Visiting Cultural Colombo
by Susie Cohen
Colombo's rich and varied history is reflected in its vibrant cultural scene, with choices for visitors of all ages to delve a little deeper into the city's fascinating attractions. Here we select a few for the first time visitor looking for a little culture.
Theatre and Museums
There are options for the theatre, art and museum lover to indulge their interests on a visit to Colombo. The Navarangahala hosts performances, and is a fascinating building in itself. Seating up to 1000 for shows, this was the first indoor purpose built theatre for local arts, and in 1972 was the venue for the signing of the Sri Lankan constitution, which effectively declared the birth of he nation. Additionally, the proprietors of the Lionel Wendt theatre explain that their facility hosts theatre and exhibitions, especially musical theatre and English language productions. Their vibrant programme can be found online when planning for your visit.
For museum lovers there is no shortfall in activities. According to the Department for National Museums, the National Museum was founded in 1877 by the British Governor of Sri Lanka. Known originally as the Colombo Museum, it houses carving and statuary alongside artefacts from the colonial era and military memorabilia. It is now the largest museum in the country and a real 'must see' for visitors.
As with so many public buildings in Colombo, the building housing the Dutch Museum has a past as full of historical intrigue as many of the artefacts housed within it. Built during the Dutch period, when the governor of Sri Lanka was Thomas Van Rhee, it was originally an official residence before taking on a variety of uses during the British period, including police training centre, post office, telecommunications centre and army hospital. Since 1977 this architectural gem has housed 3,000 objects relating to the Dutch rule of the Sri Lankan coastal regions (1658-1796).
Architecture and Religion
The architecture of Colombo is a fascinating journey through centuries of colonial history, charting different eras through a walk through varied districts and areas. Great examples of religious architecture abound, including St Anthony's Shrine Church, originally built in 1828 and expanded in 1940 to meet the growing demand from the local area. This church and its shrine houses a relic of St Anthony, and the original building was funded by the public faithful to gain intervention on their behalf by the saint.
A short ride out of the city takes you to Kelaniya Temple, described as "one of the most revered historic Buddhist temples". Here you will find exquisite examples of sculpture, and it is especially popular for the Duruthu Perahera procession, which takes place in January of every year. This is the climax of a religious festival lasting from the full moon of December to the full moon of January, with the procession itself held at night over the three nights prior to the January full moon.
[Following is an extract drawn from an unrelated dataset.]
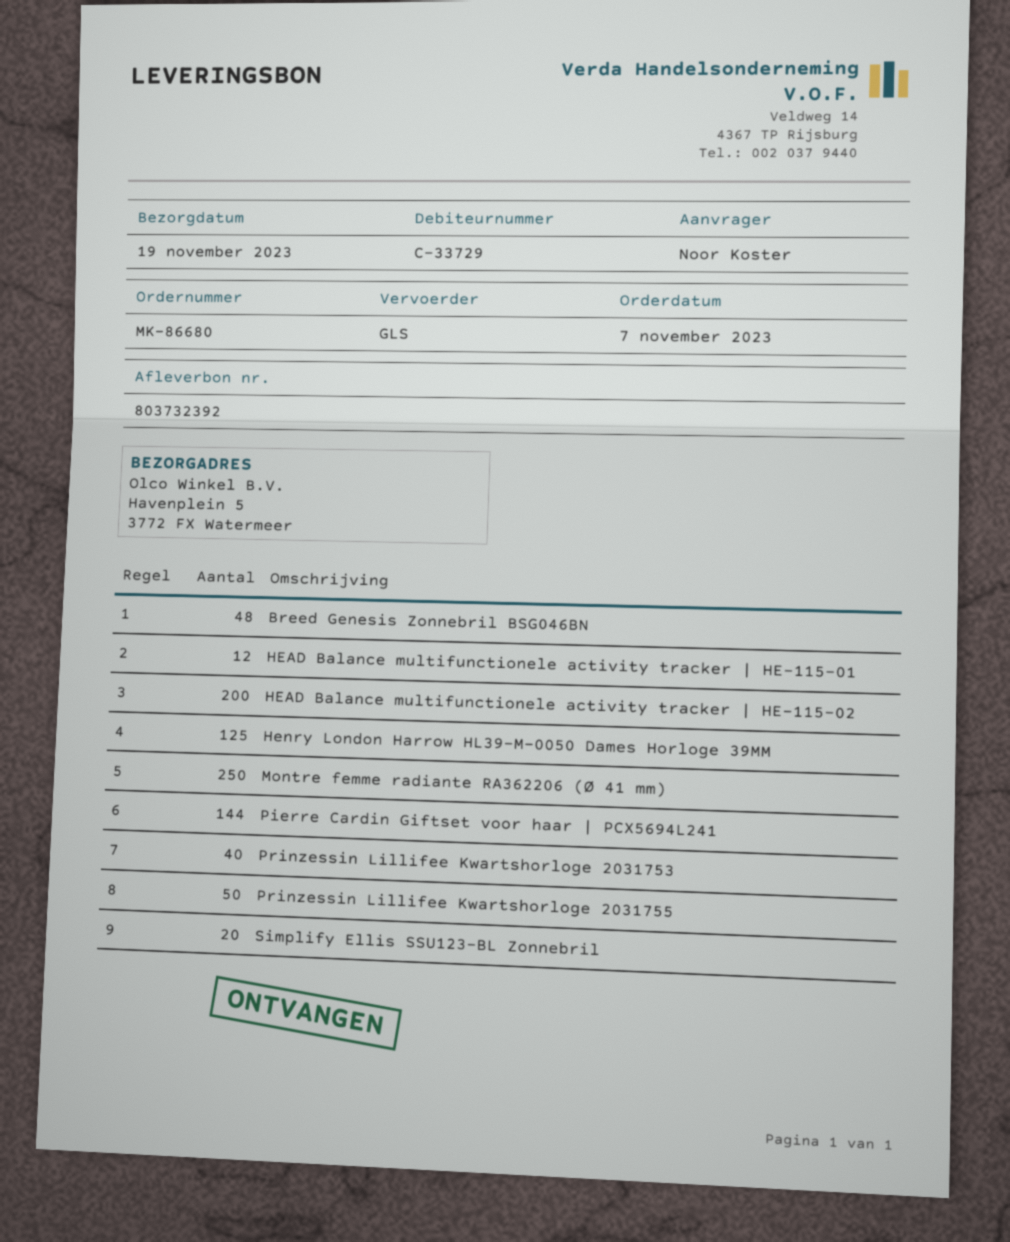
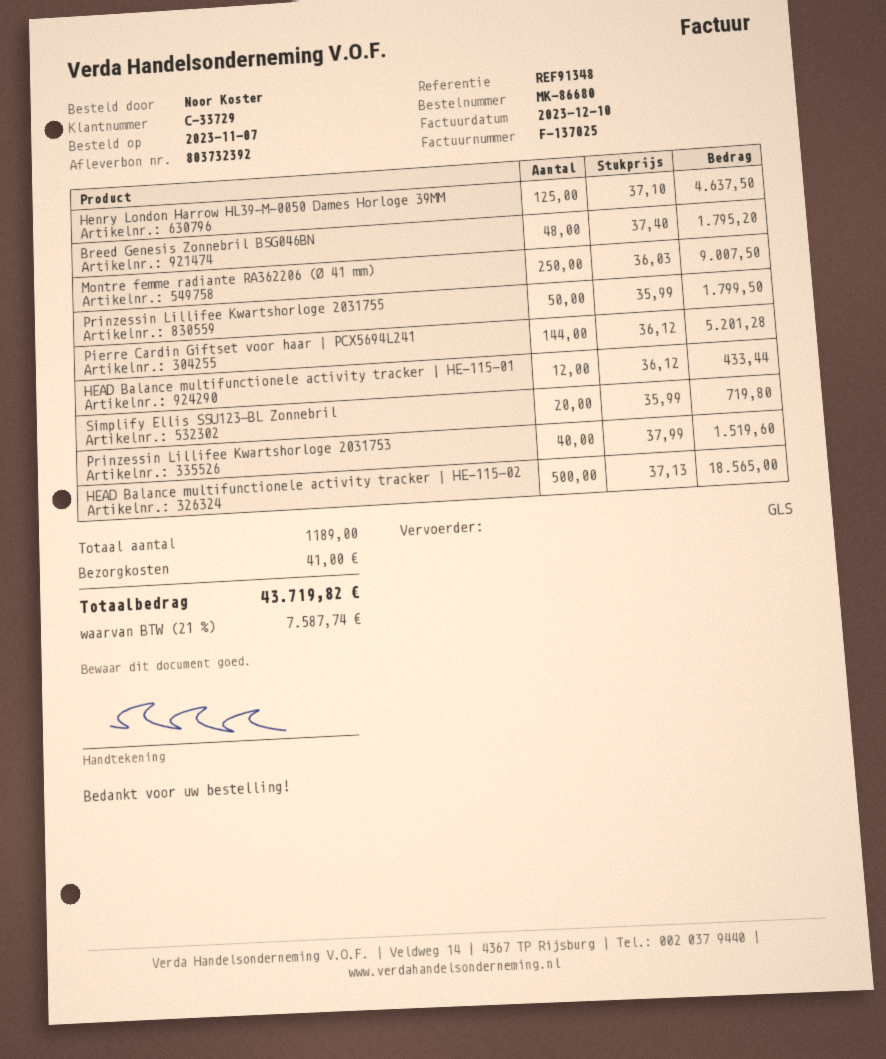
HEAD Balance multifunctionele activity tracker | HE-115-02: 200 -> 500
Perhaps the most important Dutch building in Sri Lanka, the Wolvendaal Church was described by Sir William Gregory (the British Governor also responsible for founding the National Museum), as "the Westminster Abbey of Ceylon", and the church remains the final resting place for many of the great and good of the Dutch era. Don't miss the elaborate carving on the tombstones on the floor, and in the wooden pulpit, baptismal font and pews.
Living Colonial History
Many of the important private institutions of the colonial era are still operating today and provide a glimpse back in time to days gone by. The Colombo Club, according to Arnold Wright quoted in Twentieth Century Impressions of Ceylon, is "a popular public and society rendezvous". Founded in 1871, this is one of the oldest clubs in Asia, now with modern facilities alongside the historical ambiance, offering a bar, restaurant and business centre.
Nowhere can British colonial influence be more vividly seen than in the enthusiasm with which cricket is still played at Colombo Cricket Club - a sporting link to a different age.
Contemporary culture in Colombo is supported and advanced by a variety of private and public institutions, such as the SAARC Cultural Centre Sri Lanka which works to promote South Asian culture on a global scale. Photographic exhibitions, conferences and competitions to showcase the best contemporary culture are hosted here.
Planning a trip?
If you are inspired to plan a visit to Colombo to take in the cultural attractions, a little advance planning goes a long way. Take the time to book tickets in advance for popular events; check out the likely weather for your visit to make sure you're properly prepared, check out the exhibitions on offer in the city's galleries. And of course do not forget to arrange adequate travel insurance before your departure. Policies can be tailored to suit individual customers, so that "the things that are important to you are covered." Additionally, if you have any existing medical conditions that require medication, make sure you have an adequate supply for the duration of your trip and speak to your doctor if you have any concerns about managing your health while you're away.
A little planning and preparation ahead of time leaves you free to enjoy the sights, sounds and experiences Colombo and Sri Lanka have to offer and helps you make the most of your trip.